Wie Philipp Braitinger von der Stuttgarter Zeitung (StZ) berichtet, steigt Zahl der Mitarbeitnden in den Rathäusern von Filderstadt und Leinfelden-Echterdingen seit vielen Jahren scheinbar unaufhaltsam. In Filderstadt von 2010 bis 2020 von 682 auf 898 und in Leinfelden-Echterdingen im gleichen Zeitraum von 563 auf 812. Die massive Stellenaufstockung in den baden-würtembergischen Kommen sei auf einen umfangreichen Aufgabenzuwachs zurückzuführen, so Braitinger.

Vor allem im Bereich der Kinderbetreuung seien den beiden Städten in den vergangenen Jahren viele neue Aufgaben übertragen, was wiederum zu einem Anstieg der Anzahl der Vollzeitstellen in Schulen und Kitas von mehr als 75 Prozent führte.
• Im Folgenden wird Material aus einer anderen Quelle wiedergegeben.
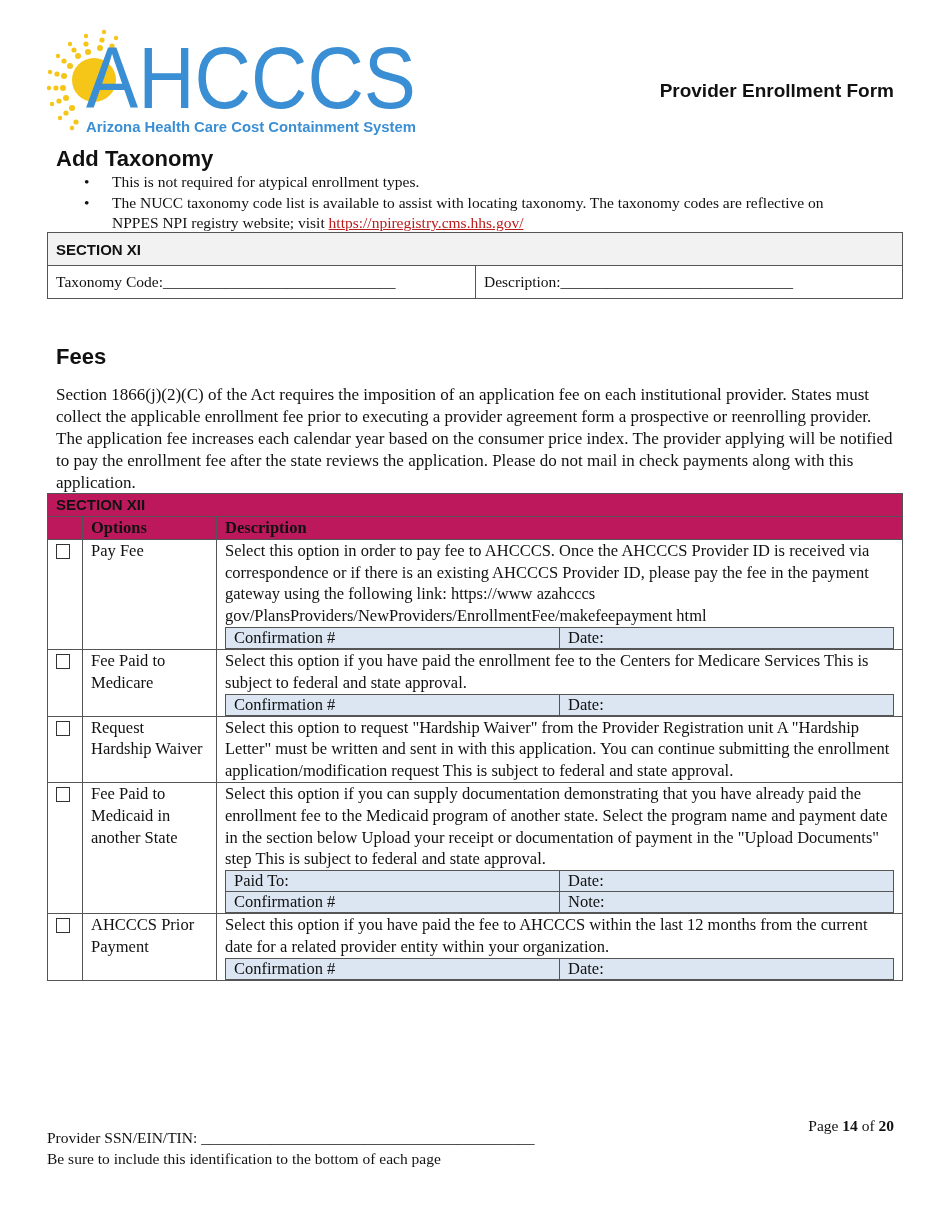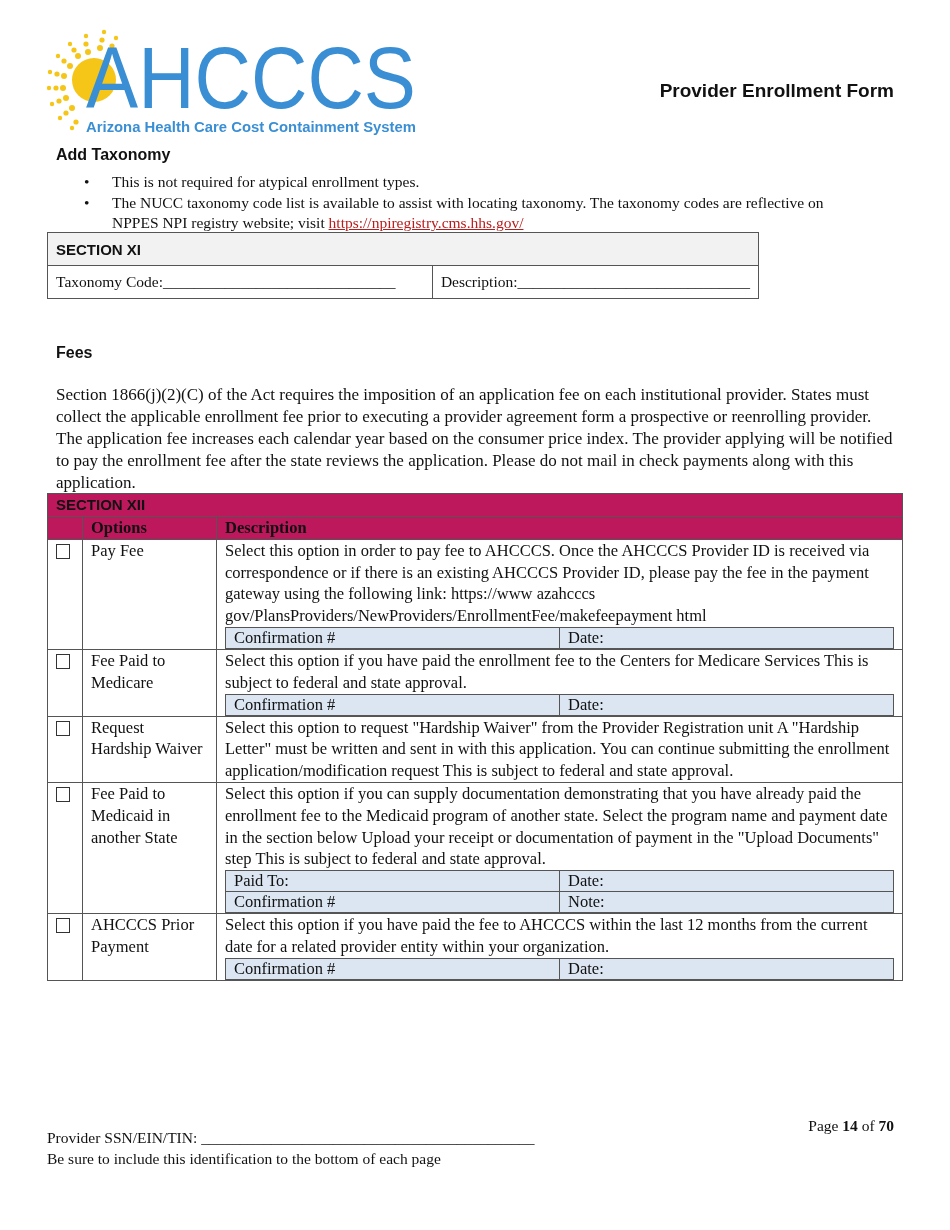--- a/index.html
+++ b/index.html
@@ -12,7 +12,7 @@
   .form-title { position: absolute; right: 56px; top: 80px; font-family: "Liberation Sans", sans-serif;
                 font-weight: bold; font-size: 19px; color: #111; }
 
-  h2 { font-family: "Liberation Sans", sans-serif; font-weight: bold; font-size: 16px; margin: 0; position: absolute; left: 56px; color: #111; }
+  h2 { font-family: "Liberation Sans", sans-serif; font-weight: bold; font-size: 22px; margin: 0; position: absolute; left: 56px; color: #111; }
 
   .bullets { position: absolute; left: 84px; top: 172px; width: 780px; margin: 0; padding: 0; list-style: none;
              font-family: "Liberation Serif", serif; font-size: 15.5px; line-height: 20.5px; }

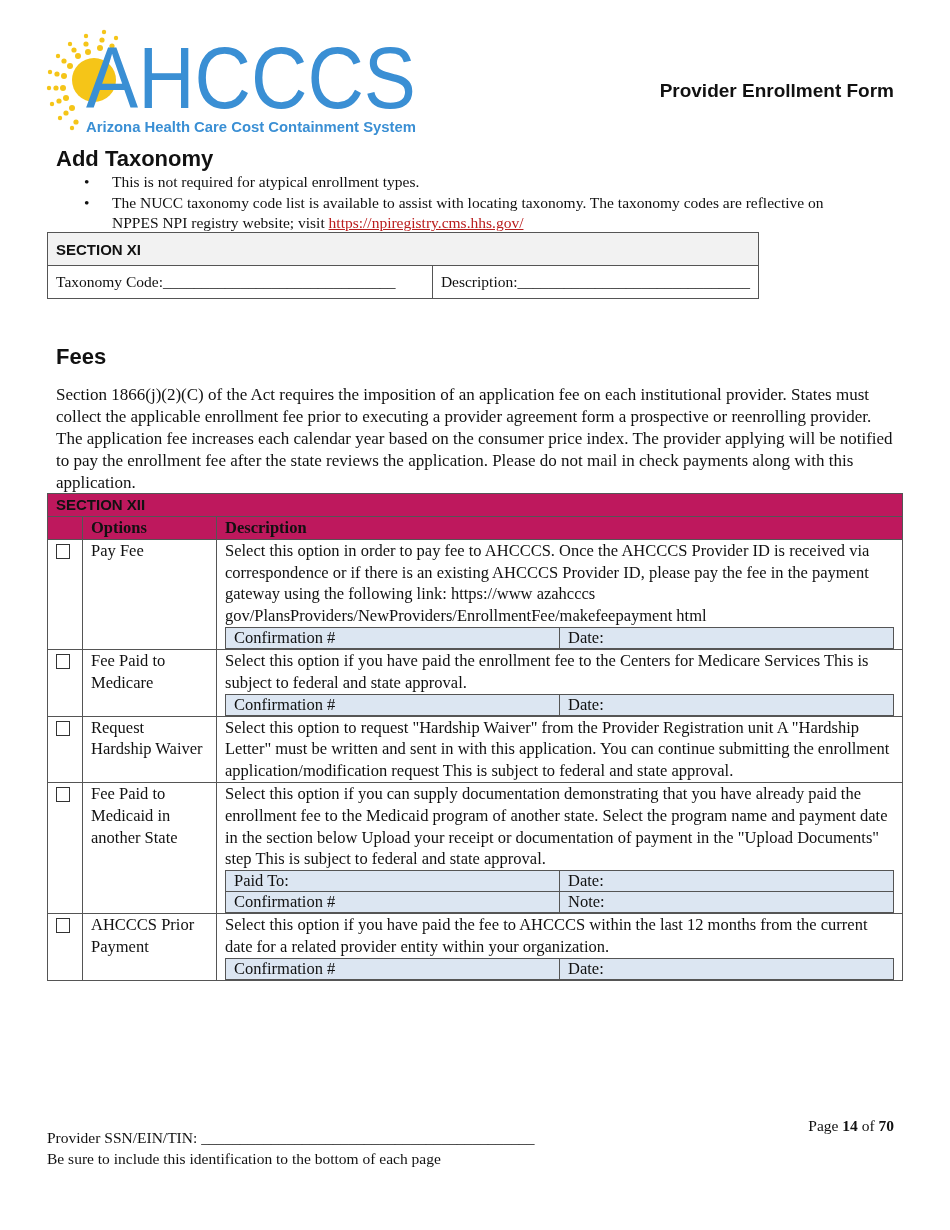--- a/index.html
+++ b/index.html
@@ -21,7 +21,7 @@
   .bullets a { color: #b91c1c; text-decoration: underline; }
 
   table { border-collapse: collapse; }
-  .sec11 { position: absolute; left: 47px; top: 232px; width: 712px; font-family: "Liberation Serif", serif; font-size: 15.5px; }
+  .sec11 { position: absolute; left: 47px; top: 232px; width: 856px; font-family: "Liberation Serif", serif; font-size: 15.5px; }
   .sec11 td { border: 1px solid #555; height: 32px; padding: 0 8px; vertical-align: middle; }
   .sec-head { background: #f2f2f2; font-family: "Liberation Sans", sans-serif; font-weight: bold; font-size: 15px; }
   .small-caps { font-size: 12.5px; }

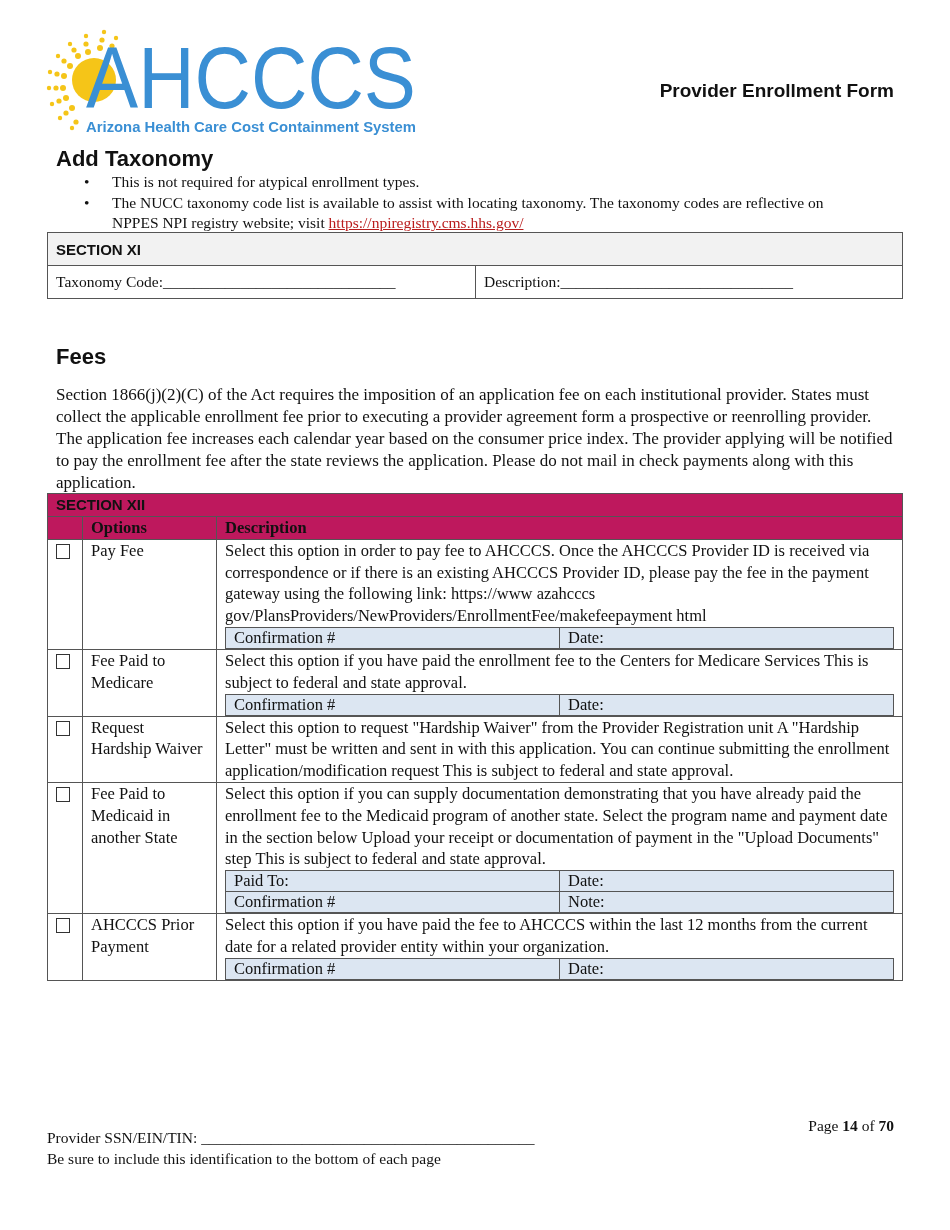--- a/index.html
+++ b/index.html
@@ -201,7 +201,7 @@
   <div>Be sure to include this identification to the bottom of each page</div>
 </div>
 <div class="footer-right">
-  <span>Page </span><b>14</b><span> of </span><b>70</b>
+  <span>Page </span><b>14</b><span> of </span><b>20</b>
 </div>
 
 </body></html>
Hinzu kamen Aufgaben der Flüchtlingsbetreuung sowie höhere Anforderungen an die Stadtplanung und die Innenraumentwicklung. Ganz freiwillig hätten die Kommunen als die neuen und kostspieligen Aufgaben nicht übernommen. Sie seien ihnen vom Land und dem Bund auferlegt worden, oft mit einer ungenügenden Kostendeckung, wie von Seiten der Kommunalverwaltungen moniert werde.

Obwohl nach dem sog. Konnexitätsprinzip hätten die Kommunen vom Staat zwar den vollen Kostenausgeleihc erhalten müssen, jedoch spürten beispielsweise Leinfelden-Echterdingen und Filderstadt die Folge des wachsenden Anteils der Gehälter in den Haushalten sehr wohl, denn ihr Gestaltungsspielraum sinkt deutlich – heißt: der Teil des Haushaltes, den die Kommunalpolitiker mehr oder weniger frei einsetzen können, wird kleiner. Ganz unbeteiligt seien die Kommunalpolitiker an der Situation aber nicht, so der StZ-Redakteur, denn der Stellenzuwachs der vergangenen Jahre sei nicht ausschließlich von Land und Bund verursacht worden. Immer wieder würdenen auch die Stadträte der Verlockung erliegen, jhrer Einwohnerschaft neue Leistungen anzubieten.